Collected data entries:
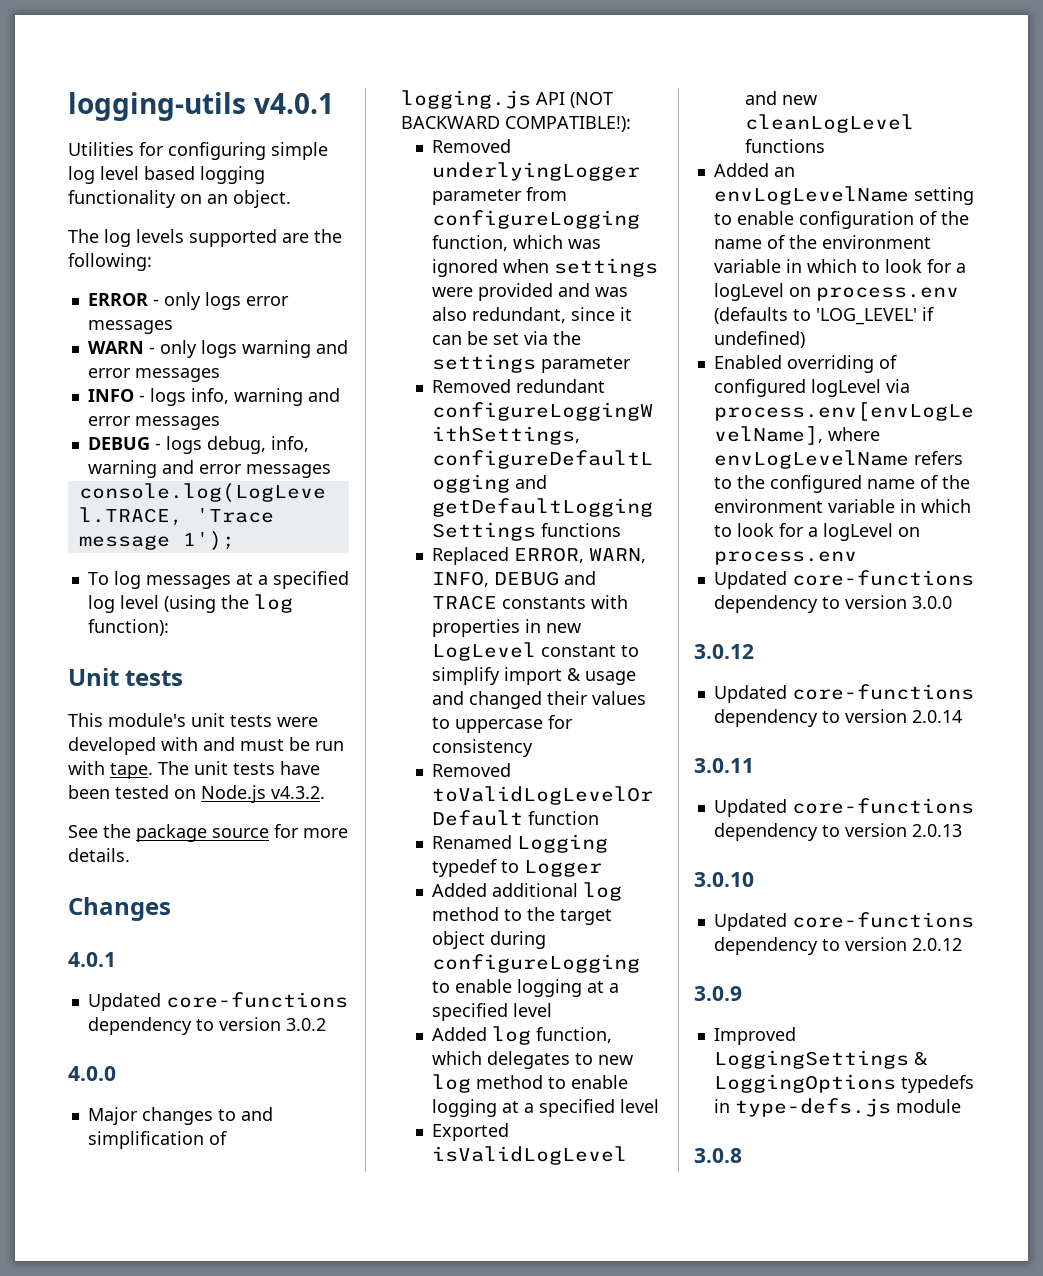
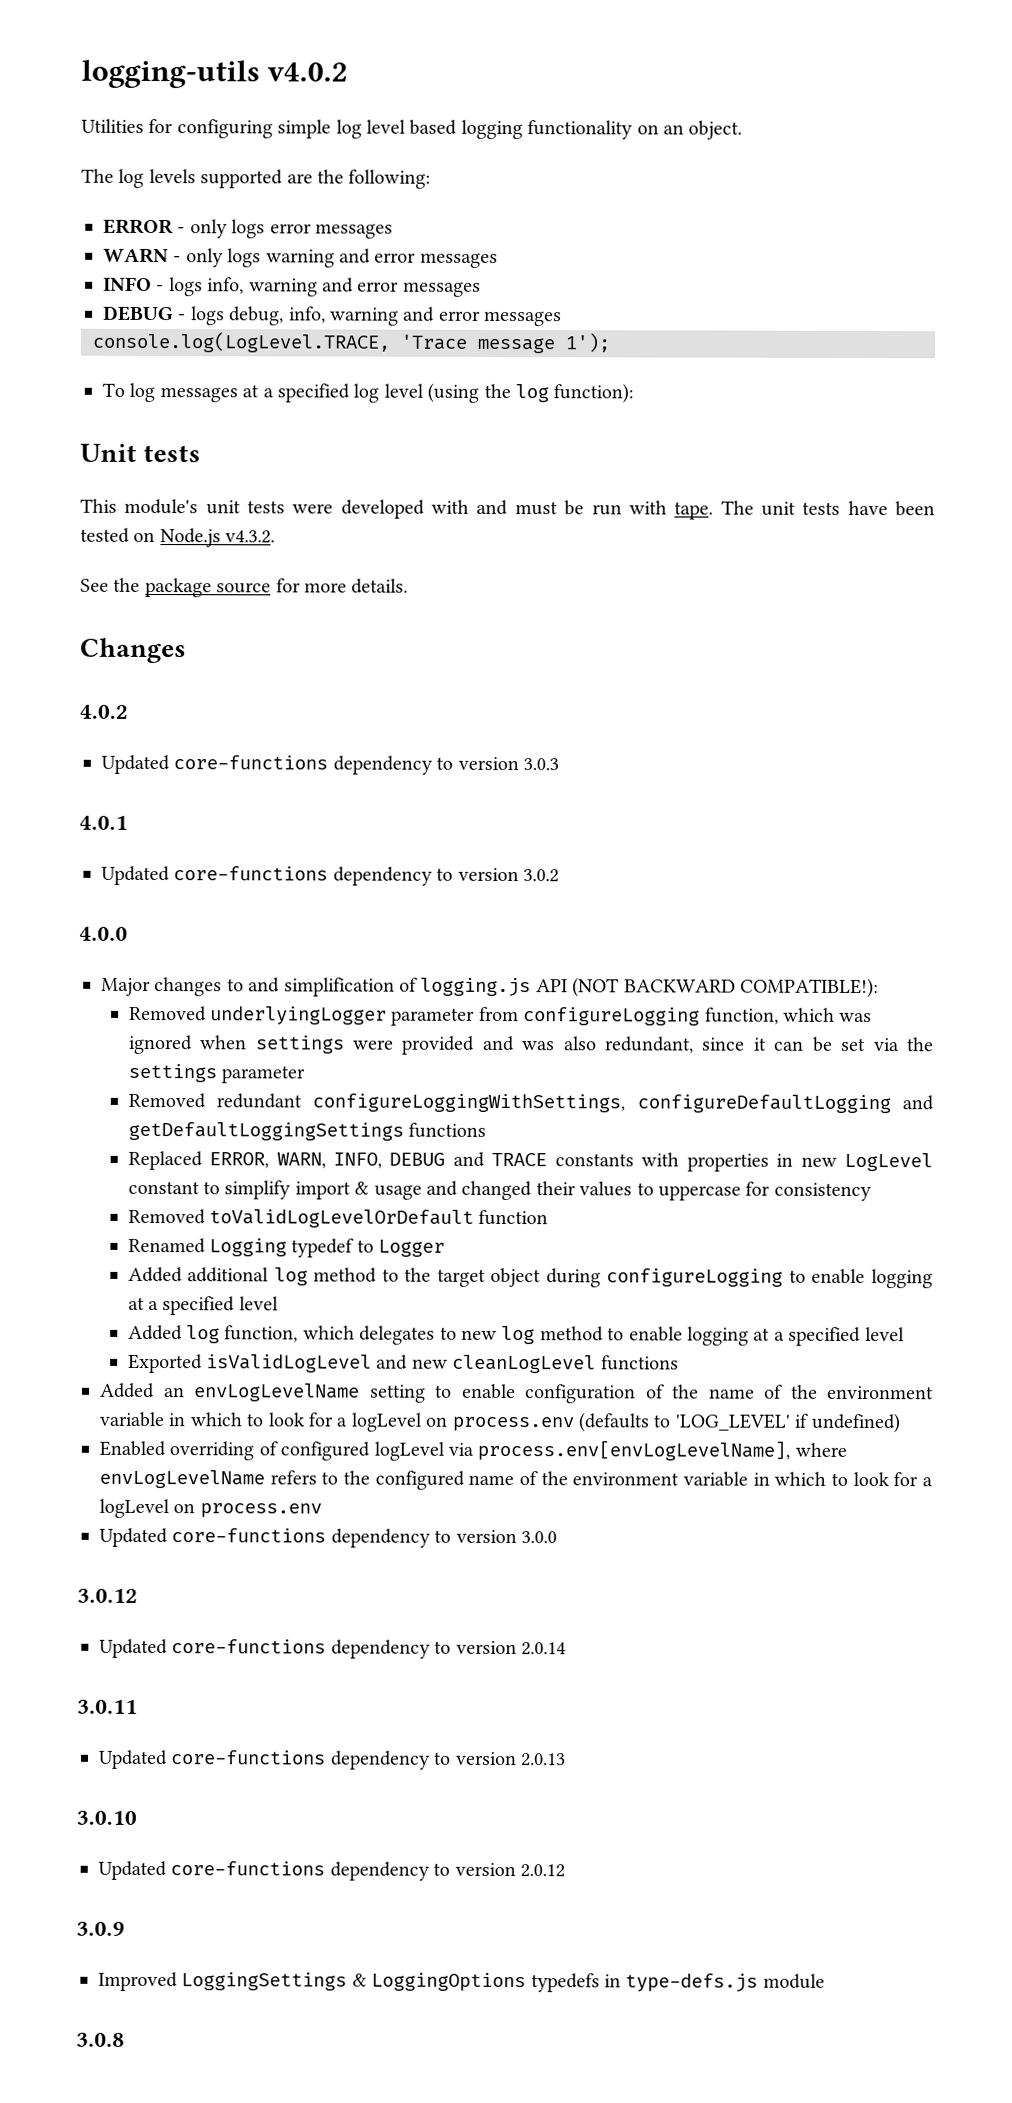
[253,93,334,114] v4.0.1 -> [267,62,349,82] v4.0.2
(171, 909) none -> [79,704,128,719] [101,754,559,775] // 4.0.2 // Updated core-functions dependency to version 3.0.3

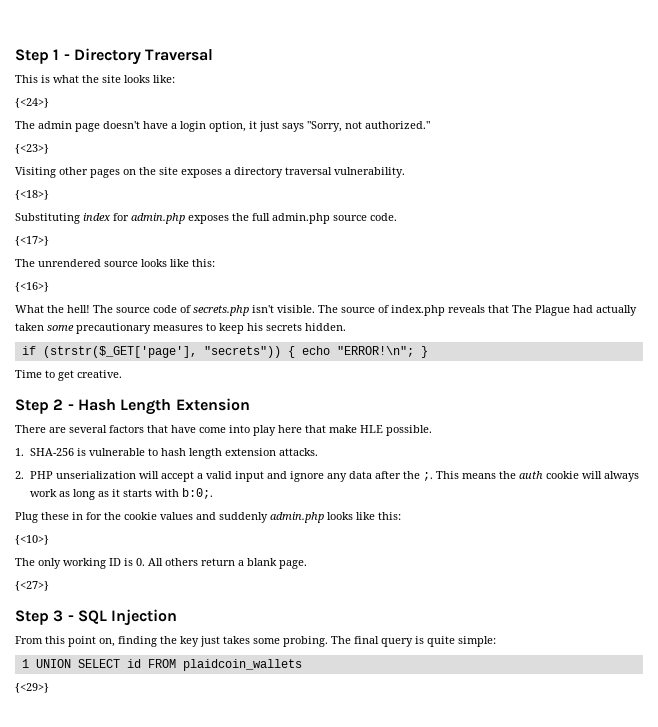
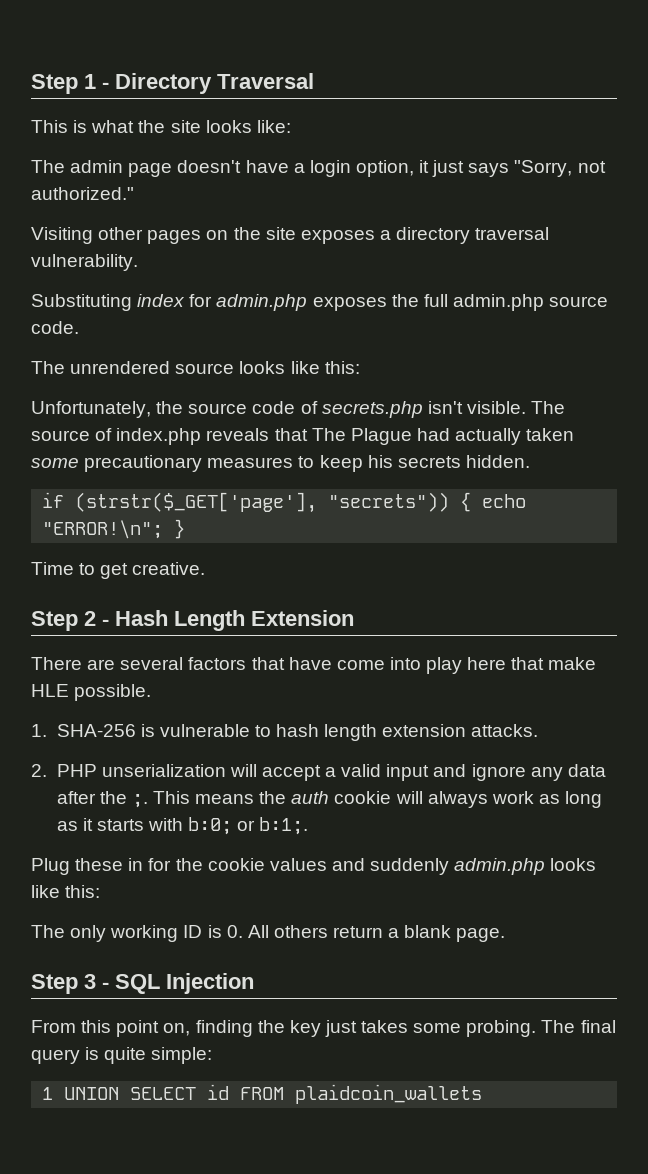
[15,98,49,108] // {<24>} -> (291, 126) none
[15,144,49,154] // {<23>} -> (134, 193) none
[15,190,49,200] // {<18>} -> (138, 262) none
[15,236,49,246] // {<17>} -> (79, 327) none
[15,282,49,292] [15,305,113,313] {<16>} // What the hell! The -> [31,401,184,418] Unfortunately, the
[181,488,213,499] b:0;. -> [188,817,309,835] b:0; or b:1;.
[15,535,49,545] // {<10>} -> (101, 891) none
[15,581,49,591] // {<27>} -> (506, 935) none
[15,683,49,693] // {<29>} -> (483, 1094) none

**WHAT TO PRODUCE:**
Return the lines above, starting at the one that contains "(506, 935) none" and running through the last, exactly as they appear, with no extra lines.

**RESPONSE TO THIS TASK:**
[15,581,49,591] // {<27>} -> (506, 935) none
[15,683,49,693] // {<29>} -> (483, 1094) none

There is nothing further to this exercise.